ACTIVITY
The answer is the set of lines that include "Table", copied from the data below.

RECORDS FOR THE TASK
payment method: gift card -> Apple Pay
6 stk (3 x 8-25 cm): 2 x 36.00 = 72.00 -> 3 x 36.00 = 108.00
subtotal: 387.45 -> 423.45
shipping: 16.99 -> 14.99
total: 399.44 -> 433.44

* * *

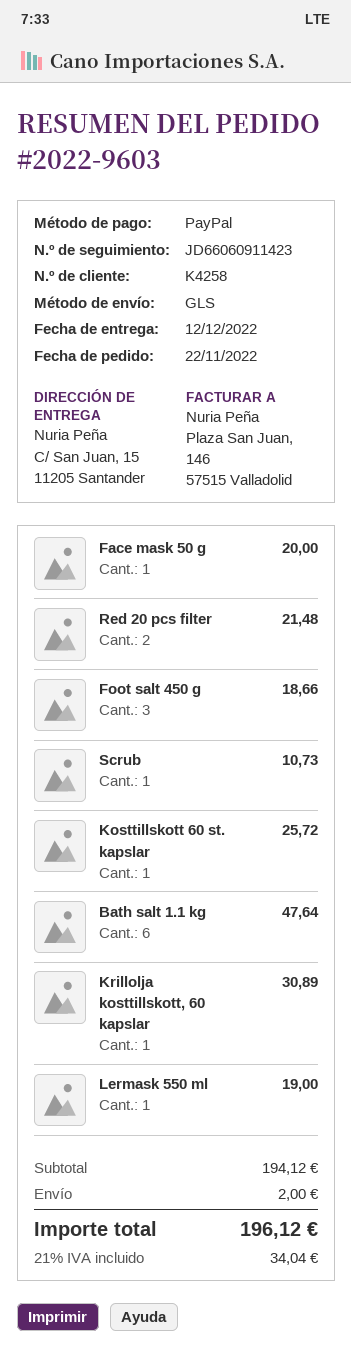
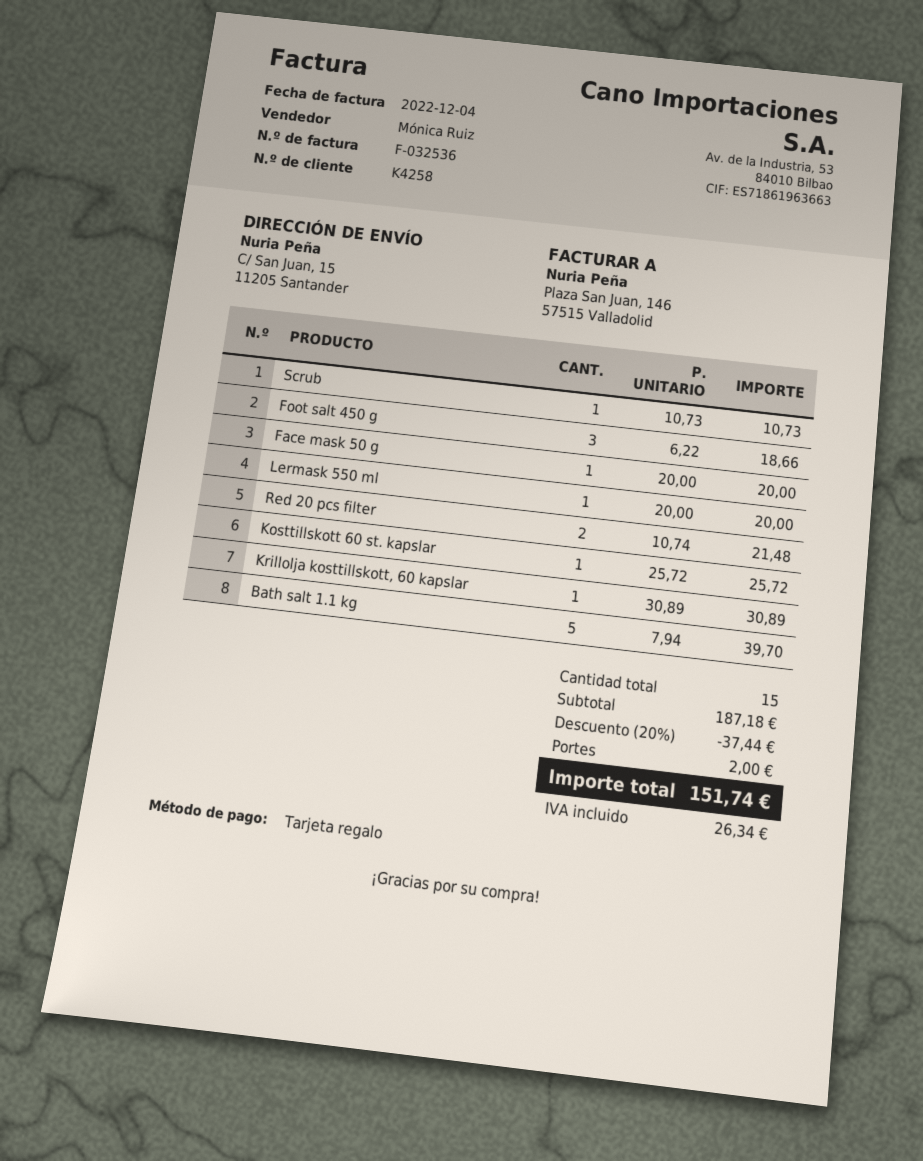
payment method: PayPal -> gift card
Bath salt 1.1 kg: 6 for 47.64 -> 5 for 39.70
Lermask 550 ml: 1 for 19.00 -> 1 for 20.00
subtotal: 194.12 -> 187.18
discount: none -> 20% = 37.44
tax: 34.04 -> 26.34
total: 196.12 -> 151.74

--

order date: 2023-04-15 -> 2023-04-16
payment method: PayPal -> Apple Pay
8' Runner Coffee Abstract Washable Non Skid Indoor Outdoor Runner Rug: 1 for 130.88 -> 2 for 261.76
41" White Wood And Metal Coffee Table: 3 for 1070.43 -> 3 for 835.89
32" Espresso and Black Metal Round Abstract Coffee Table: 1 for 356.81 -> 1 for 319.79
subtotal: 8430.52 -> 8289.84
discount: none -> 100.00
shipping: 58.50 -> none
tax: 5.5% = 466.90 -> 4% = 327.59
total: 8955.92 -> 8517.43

REPLY TO THE TASK
41" White Wood And Metal Coffee Table: 3 for 1070.43 -> 3 for 835.89
32" Espresso and Black Metal Round Abstract Coffee Table: 1 for 356.81 -> 1 for 319.79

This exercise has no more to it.